## Exercise instructions:
Across the entries below, please work out how many lines contain the string "authentification" and give only the number.

## Recorded information:
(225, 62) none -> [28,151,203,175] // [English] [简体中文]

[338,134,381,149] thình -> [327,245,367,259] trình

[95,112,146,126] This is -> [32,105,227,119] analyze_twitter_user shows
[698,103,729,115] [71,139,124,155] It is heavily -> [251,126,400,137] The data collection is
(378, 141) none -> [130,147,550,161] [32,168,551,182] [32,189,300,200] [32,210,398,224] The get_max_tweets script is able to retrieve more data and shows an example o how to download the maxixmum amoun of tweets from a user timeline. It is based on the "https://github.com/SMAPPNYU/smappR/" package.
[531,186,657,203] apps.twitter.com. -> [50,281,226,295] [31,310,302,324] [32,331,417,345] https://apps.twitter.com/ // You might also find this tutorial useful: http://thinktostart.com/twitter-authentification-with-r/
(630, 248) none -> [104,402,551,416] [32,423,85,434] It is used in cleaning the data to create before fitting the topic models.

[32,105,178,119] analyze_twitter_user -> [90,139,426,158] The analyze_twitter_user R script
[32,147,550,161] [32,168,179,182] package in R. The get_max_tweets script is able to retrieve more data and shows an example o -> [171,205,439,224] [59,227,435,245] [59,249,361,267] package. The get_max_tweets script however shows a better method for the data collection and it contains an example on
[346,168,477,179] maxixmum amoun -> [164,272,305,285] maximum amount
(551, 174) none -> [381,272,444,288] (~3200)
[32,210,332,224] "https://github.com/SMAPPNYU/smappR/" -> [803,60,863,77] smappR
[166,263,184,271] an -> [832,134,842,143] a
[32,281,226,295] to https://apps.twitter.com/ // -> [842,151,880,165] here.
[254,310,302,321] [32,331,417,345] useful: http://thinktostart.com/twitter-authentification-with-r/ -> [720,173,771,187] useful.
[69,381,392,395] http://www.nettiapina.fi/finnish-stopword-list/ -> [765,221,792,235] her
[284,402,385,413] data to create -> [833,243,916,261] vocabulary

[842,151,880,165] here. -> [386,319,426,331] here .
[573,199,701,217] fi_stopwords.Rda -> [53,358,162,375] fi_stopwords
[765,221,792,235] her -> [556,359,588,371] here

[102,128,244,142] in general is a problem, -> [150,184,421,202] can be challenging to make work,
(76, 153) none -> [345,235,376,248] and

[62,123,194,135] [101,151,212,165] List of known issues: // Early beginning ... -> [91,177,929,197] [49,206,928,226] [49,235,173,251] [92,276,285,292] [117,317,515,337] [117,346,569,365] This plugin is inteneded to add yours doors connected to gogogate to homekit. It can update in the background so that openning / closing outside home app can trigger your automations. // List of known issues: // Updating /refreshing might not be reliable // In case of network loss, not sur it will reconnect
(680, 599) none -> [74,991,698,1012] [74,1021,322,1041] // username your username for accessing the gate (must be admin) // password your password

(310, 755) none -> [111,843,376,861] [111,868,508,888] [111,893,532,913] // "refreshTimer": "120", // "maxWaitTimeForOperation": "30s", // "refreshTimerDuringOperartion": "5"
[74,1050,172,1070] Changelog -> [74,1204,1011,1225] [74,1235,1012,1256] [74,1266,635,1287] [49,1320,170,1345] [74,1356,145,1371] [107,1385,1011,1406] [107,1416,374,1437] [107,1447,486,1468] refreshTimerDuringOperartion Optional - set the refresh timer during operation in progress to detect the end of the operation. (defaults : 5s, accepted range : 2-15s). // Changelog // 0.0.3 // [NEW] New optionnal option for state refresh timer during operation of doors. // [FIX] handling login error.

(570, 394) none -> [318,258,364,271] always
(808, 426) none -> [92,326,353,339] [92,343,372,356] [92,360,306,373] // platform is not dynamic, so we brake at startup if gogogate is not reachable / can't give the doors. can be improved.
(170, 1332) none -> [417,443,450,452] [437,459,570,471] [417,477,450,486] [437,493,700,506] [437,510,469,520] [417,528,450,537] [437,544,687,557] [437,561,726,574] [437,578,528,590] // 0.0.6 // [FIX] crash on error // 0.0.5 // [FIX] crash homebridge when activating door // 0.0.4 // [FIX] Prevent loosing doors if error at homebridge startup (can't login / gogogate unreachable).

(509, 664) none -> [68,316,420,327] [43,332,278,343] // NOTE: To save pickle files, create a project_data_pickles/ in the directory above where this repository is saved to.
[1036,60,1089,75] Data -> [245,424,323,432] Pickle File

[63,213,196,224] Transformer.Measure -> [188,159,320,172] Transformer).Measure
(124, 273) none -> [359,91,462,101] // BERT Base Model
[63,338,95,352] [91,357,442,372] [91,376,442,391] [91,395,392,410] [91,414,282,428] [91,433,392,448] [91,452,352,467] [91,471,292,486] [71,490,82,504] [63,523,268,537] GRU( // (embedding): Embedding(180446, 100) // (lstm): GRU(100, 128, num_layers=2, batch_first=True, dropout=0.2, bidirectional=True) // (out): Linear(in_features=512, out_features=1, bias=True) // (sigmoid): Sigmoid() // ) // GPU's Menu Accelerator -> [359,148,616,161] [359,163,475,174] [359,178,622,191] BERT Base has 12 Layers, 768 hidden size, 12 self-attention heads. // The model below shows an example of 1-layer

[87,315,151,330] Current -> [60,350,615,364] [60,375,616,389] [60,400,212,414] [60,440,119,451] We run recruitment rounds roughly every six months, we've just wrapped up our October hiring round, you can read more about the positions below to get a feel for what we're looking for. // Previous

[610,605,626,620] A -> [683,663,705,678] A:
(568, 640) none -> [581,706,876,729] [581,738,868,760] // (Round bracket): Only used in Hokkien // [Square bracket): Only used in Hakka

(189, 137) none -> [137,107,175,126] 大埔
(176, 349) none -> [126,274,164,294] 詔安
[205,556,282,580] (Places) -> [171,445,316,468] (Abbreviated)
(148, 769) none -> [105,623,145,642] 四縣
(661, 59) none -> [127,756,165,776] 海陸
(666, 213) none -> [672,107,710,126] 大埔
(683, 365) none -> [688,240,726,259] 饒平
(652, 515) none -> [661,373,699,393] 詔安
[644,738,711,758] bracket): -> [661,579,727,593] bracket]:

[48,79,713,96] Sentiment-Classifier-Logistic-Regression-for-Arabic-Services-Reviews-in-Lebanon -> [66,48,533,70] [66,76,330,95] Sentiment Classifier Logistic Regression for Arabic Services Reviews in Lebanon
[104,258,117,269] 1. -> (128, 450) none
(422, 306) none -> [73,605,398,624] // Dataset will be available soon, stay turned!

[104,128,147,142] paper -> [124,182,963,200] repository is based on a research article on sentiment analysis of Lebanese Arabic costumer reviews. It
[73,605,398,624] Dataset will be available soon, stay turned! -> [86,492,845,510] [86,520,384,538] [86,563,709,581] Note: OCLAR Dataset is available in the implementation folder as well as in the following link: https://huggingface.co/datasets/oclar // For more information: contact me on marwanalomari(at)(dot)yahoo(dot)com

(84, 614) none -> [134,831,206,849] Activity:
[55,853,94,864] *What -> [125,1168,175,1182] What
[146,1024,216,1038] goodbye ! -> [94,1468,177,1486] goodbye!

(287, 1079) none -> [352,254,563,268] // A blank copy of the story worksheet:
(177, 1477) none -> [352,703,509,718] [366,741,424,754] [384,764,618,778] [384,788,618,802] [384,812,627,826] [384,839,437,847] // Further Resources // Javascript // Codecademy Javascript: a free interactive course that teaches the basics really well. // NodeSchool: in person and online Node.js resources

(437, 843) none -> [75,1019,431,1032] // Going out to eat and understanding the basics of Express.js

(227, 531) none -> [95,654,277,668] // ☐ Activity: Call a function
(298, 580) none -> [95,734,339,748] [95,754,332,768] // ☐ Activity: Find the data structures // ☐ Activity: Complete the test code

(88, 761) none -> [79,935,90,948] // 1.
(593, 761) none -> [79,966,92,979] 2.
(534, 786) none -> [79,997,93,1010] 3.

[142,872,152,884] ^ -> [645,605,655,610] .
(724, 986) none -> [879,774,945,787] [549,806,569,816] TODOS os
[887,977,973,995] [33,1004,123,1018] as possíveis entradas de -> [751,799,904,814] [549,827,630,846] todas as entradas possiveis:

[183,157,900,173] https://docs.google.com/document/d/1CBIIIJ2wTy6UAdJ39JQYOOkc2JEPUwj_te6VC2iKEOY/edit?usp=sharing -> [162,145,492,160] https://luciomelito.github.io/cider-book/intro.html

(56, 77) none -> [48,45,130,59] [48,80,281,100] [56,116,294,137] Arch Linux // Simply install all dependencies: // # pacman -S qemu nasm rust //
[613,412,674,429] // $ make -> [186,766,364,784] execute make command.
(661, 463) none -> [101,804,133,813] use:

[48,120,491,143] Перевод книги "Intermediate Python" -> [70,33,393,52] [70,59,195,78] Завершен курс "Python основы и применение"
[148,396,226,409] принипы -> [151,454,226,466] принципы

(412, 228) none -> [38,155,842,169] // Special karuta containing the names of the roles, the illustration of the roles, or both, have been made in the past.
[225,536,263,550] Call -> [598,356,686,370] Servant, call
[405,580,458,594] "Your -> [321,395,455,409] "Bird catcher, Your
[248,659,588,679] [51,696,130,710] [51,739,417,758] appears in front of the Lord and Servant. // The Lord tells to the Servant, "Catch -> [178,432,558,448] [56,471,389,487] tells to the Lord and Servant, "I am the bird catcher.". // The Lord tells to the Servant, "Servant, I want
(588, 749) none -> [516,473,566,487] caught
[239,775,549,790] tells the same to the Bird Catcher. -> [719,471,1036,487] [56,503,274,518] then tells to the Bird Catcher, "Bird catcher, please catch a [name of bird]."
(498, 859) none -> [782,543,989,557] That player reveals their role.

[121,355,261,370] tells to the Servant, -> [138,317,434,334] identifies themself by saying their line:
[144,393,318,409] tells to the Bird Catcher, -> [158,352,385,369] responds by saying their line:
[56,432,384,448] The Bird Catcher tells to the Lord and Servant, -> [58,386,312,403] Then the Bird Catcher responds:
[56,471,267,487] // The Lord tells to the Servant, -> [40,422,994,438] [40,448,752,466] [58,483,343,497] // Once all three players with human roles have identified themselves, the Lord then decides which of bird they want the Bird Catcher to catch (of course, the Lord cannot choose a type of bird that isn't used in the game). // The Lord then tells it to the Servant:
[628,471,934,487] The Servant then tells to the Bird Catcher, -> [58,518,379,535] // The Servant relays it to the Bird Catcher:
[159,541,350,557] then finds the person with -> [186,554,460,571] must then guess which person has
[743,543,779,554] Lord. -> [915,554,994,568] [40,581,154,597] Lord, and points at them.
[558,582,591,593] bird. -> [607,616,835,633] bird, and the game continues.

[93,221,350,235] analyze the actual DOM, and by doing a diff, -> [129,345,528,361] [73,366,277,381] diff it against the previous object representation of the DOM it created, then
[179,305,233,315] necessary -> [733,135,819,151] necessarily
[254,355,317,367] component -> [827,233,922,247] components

## Solved exercise:
2